Perhaps the compiler doesn't consider the functions'
addresses constant because of the relocation of shared
libraries.  This patch is my alternate patch described
in bug 318217 comment 1 and proposed in bug 318217 comment
2, although the constness of external function symbols
wasn't the reason I proposed this alternate patch then.
Attachment #222052 - Flags: superreview?(rrelyea)
Attachment #222052 - Flags: review?(nelson)
*** Bug 338015 has been marked as a duplicate of this bug. ***
My vote is to mark this bug invalid.
This seems to be a compiler bug.
The code is correct.
We're able to compile it with gcc on numerous platforms, including linux.
The fact that a certain version of gcc is unable to properly build it 
should not cause us to change correct code.
I think the submittor should get a working gcc.
The way that calls to other shared libs are handled on all Windows platforms
is that a table of JUMP instructions is created at the beginning (or end) 
of each shared lib.  Those jump instructions jump to functions in other
shared libs.  The run time loader changes the addresses in those jump 
instructs when the shared lib is loaded.  Inside the share lib, calls to
those other shared libs' functions emit code to call the jump instruction
in the local shared lib.  The address of the jump instruction in the local
shared lib is always a constant.  

So, the compiler that claims that the address of an external function is 
not a constant is just broken.  It needs to be replaced.
Comment on attachment 222052 [details] [diff] [review]
Proposed patch

I oppose forcing the NSS developers to reduce the subset of valid C
that they may use when coding NSS, every time that some broken c
compiler is found in the wild.  
I think we must stand our ground and force the eradication of such
compilers.
Attachment #222052 - Flags: review?(nelson) → review-
Comment on attachment 222052 [details] [diff] [review]
Proposed patch

My build completes with this patch.
(In reply to comment #9)
> (From update of attachment 222052 [details] [diff] [review] [edit])
> My build completes with this patch.

Chris,

Which version of gcc are you using?

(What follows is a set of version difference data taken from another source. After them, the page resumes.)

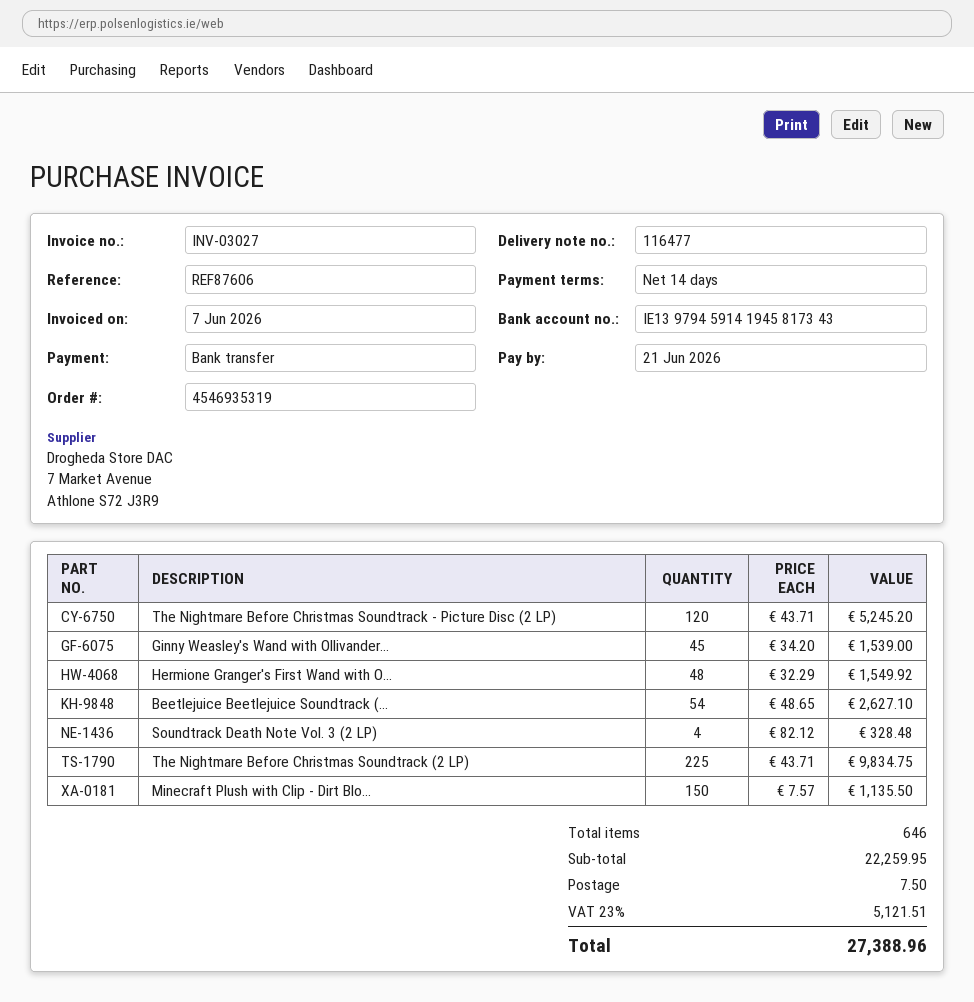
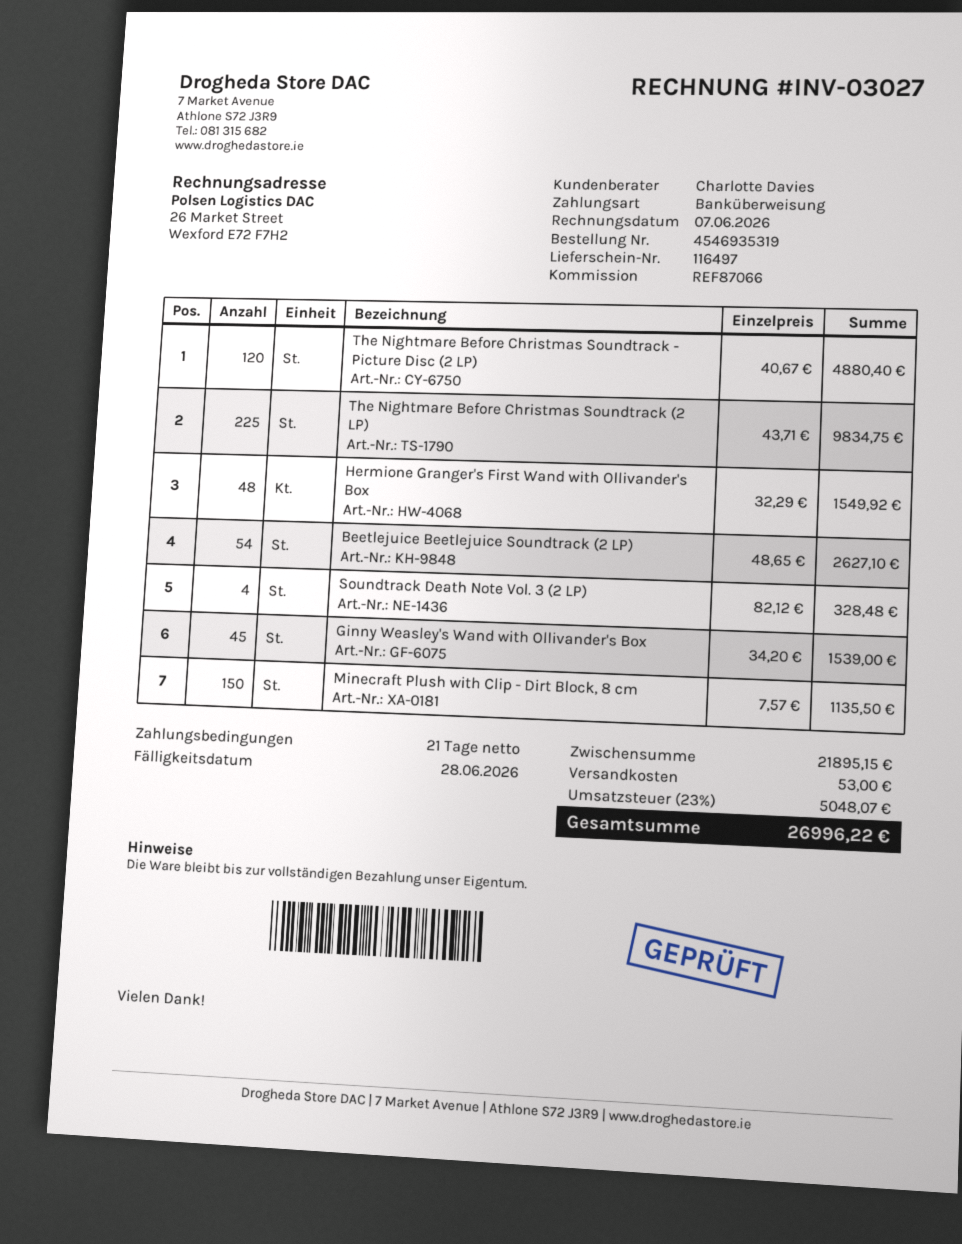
delivery note number: 116477 -> 116497
payment terms: 14 days -> 21 days
due date: 2026-06-21 -> 2026-06-28
reference: REF87606 -> REF87066
The Nightmare Before Christmas Soundtrack - Picture Disc (2 LP): 120 x 43.71 = 5245.20 -> 120 x 40.67 = 4880.40
subtotal: 22259.95 -> 21895.15
shipping: 7.50 -> 53.00
tax: 23% = 5121.51 -> 23% = 5048.07
total: 27388.96 -> 26996.22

I'm on v3.4.5, and can downgrade to v3.4.2, but I'd rather know which version(s) are supported by NSS before I spend all my time finding out the hard way. 
Nelson, I don't have time to do more than proposing
a workaround.

David, Chris, Bengt-Erik: perhaps you can demonstrate
to Nelson that you have made a reasonable effort to
contact the MinGW maintainers and have this MinGW bug
fixed.

Comment on attachment 222052 [details] [diff] [review]
Proposed patch

This patch fixes my build
I found that this problem is documented in the GCC manual.
For example, in
http://gcc.gnu.org/onlinedocs/gcc-3.3.6/gcc/Function-Attributes.html#index-g_t_0040code_007b_005f_005fdeclspec_0028dllimport_0029_007d-1639

dllimport

    ...

    One drawback to using this attribute is that a pointer
    to a function or variable marked as dllimport cannot be
    used as a constant address. The attribute can be disabled
    for functions by setting the -mnop-fun-dllimport flag.
This blog entry explains what __declspec(dllimport) does:
http://blogs.msdn.com/larryosterman/archive/2004/12/14/301225.aspx

So what Nelson described in comment 7 is the "thunk".  When
we declare a function with __declspec(dllimport), the thunk
isn't generated.  I guess MSVC must have generated the thunk
anyway when the code tries to use a function pointer declared
with __declspec(dllimport) as a constant address.  Perhaps GCC
should do the same.

We can try compiling the sslsock.c file or the whole
mozilla/security/nss/lib/ssl directory with the -mnop-fun-dllimport
flag.
Now that I've got to the bottom of this, I can propose
a second solution.  We manually declare those two functions
without the dllimport attribute, so that their addresses
can be used to initialize the const ssl_methods structure.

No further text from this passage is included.